▶ **Task**:
Only a number is wanted: how many lines in the records below contain "border"?

▶ **Excerpted records**:
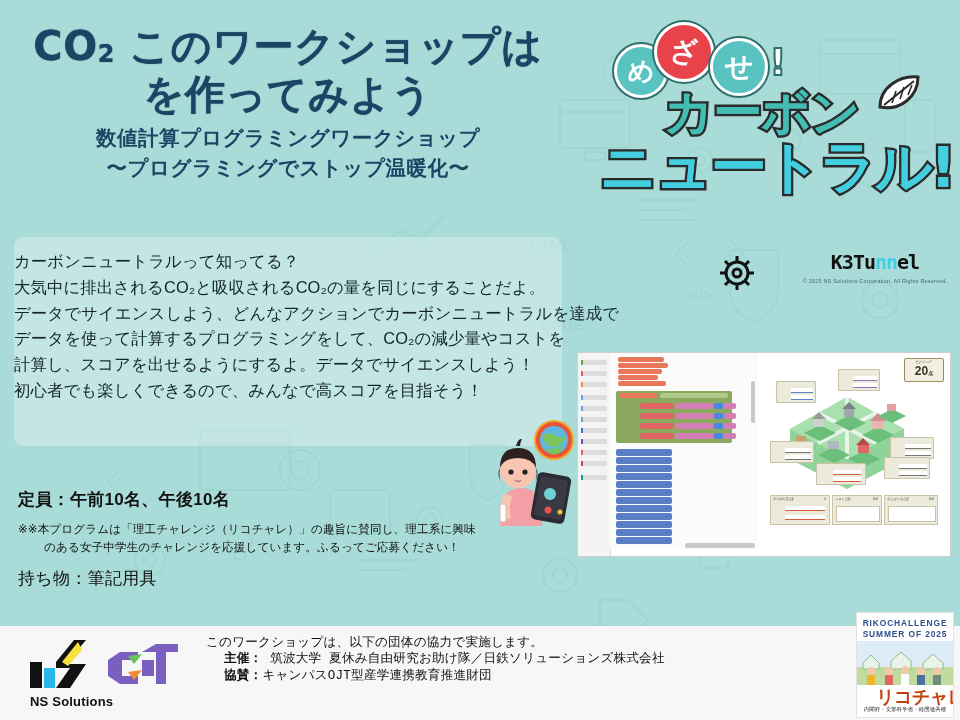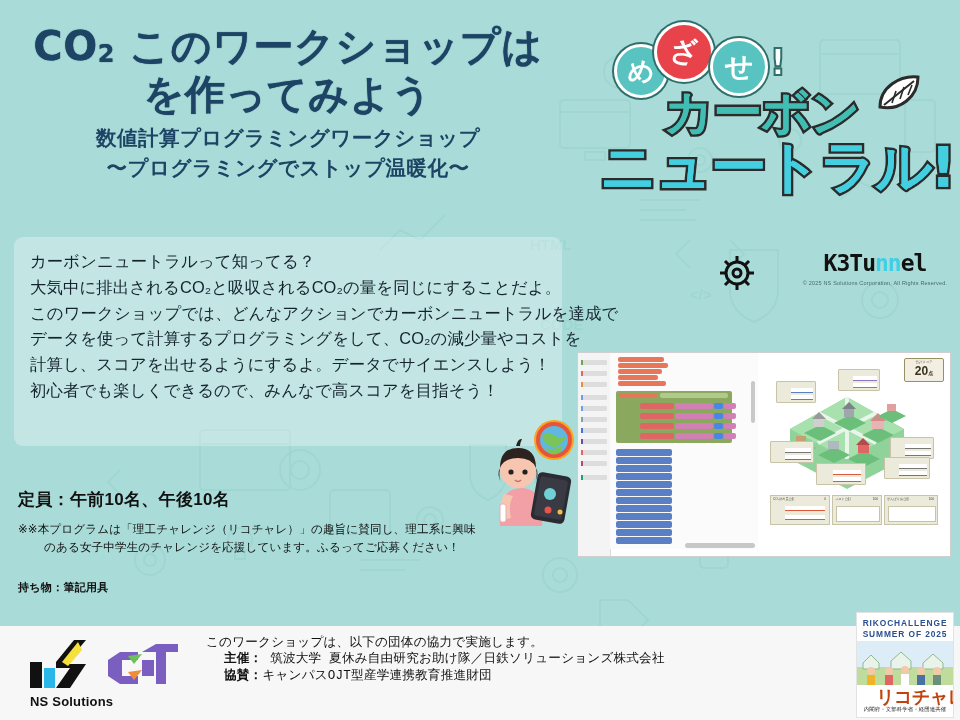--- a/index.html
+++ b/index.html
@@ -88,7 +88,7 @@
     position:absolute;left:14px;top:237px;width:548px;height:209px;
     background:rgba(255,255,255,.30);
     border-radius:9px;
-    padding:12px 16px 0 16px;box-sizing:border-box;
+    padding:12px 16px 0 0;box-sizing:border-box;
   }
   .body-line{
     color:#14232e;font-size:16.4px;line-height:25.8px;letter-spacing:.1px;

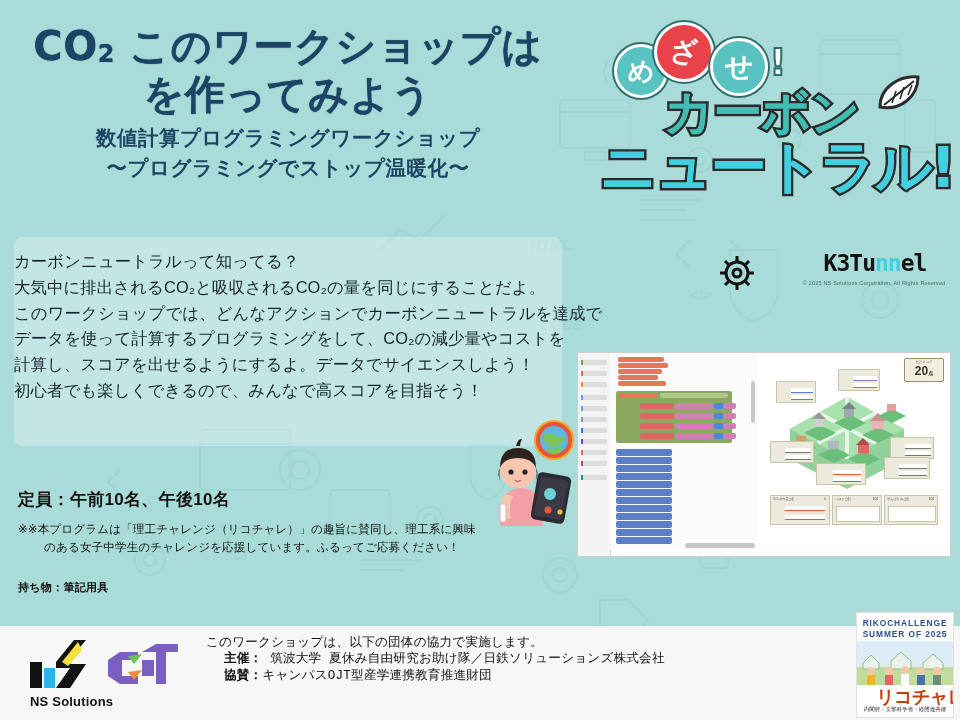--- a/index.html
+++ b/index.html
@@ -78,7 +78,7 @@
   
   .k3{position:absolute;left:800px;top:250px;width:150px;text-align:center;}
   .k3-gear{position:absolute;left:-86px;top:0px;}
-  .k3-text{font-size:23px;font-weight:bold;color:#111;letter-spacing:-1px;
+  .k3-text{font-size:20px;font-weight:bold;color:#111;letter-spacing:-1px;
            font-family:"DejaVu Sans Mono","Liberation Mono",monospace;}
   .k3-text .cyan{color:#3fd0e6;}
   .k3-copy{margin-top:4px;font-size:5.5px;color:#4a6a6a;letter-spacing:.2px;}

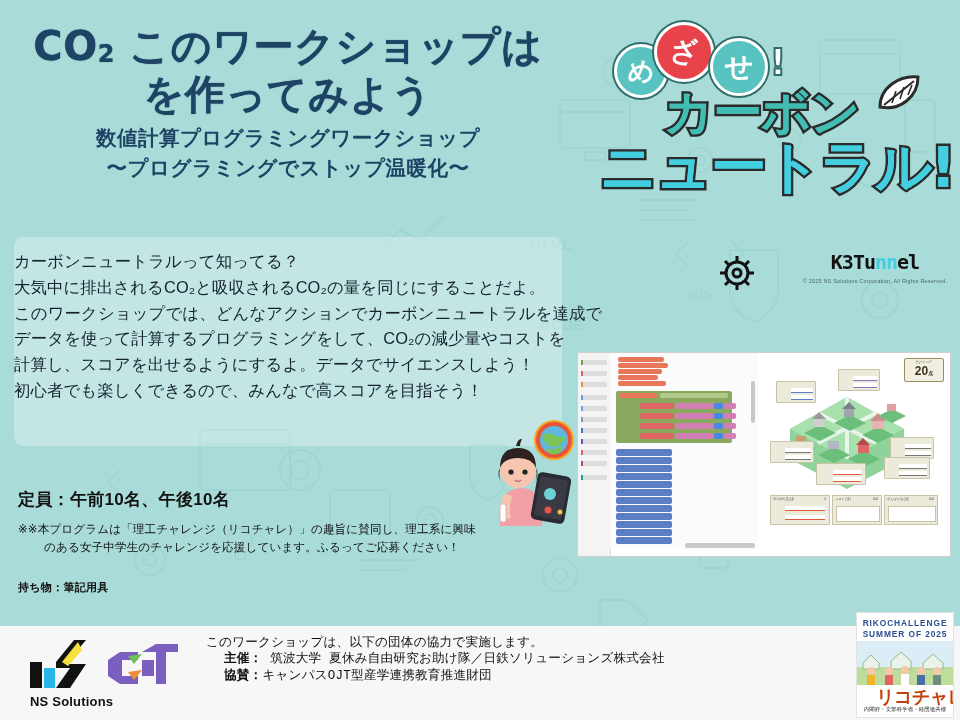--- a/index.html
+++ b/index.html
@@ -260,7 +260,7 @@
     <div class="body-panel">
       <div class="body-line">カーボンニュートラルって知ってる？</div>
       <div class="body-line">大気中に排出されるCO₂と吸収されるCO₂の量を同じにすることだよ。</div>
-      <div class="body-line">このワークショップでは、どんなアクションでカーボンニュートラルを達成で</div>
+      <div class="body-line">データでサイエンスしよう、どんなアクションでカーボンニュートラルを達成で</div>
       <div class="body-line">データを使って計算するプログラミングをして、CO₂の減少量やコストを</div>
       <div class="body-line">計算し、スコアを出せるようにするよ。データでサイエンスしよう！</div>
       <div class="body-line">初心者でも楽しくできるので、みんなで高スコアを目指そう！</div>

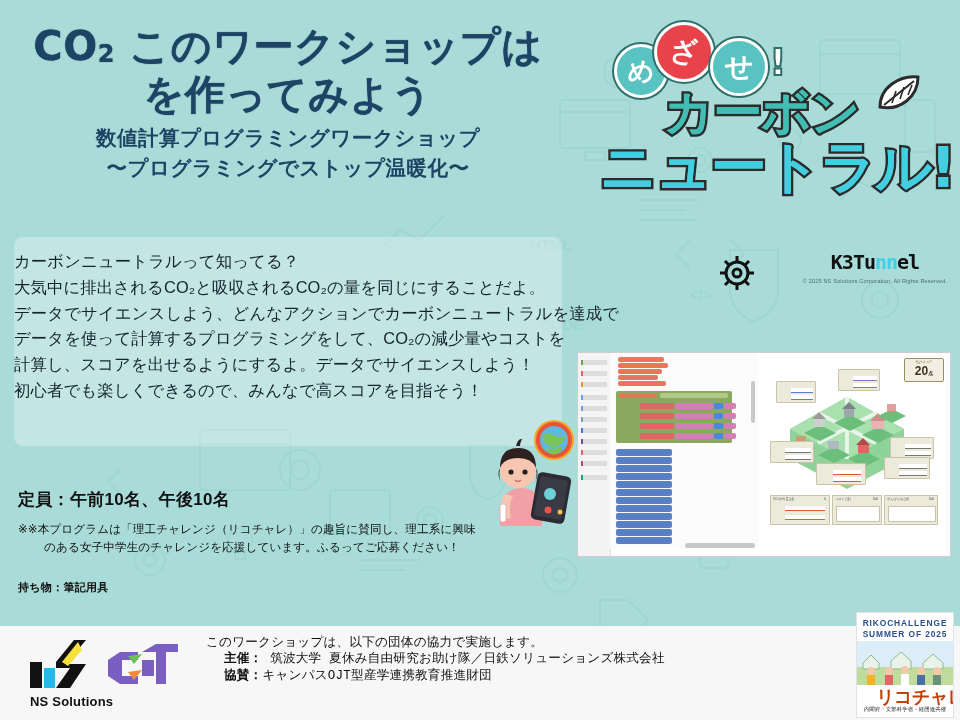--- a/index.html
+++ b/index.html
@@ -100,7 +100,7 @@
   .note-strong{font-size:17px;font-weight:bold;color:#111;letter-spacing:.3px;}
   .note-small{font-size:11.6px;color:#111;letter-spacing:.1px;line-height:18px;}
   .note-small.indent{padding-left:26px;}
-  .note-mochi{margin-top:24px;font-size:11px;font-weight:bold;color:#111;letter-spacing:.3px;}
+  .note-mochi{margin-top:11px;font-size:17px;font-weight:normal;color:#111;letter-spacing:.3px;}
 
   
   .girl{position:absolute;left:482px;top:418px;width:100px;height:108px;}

▶ **Finished exercise**:
3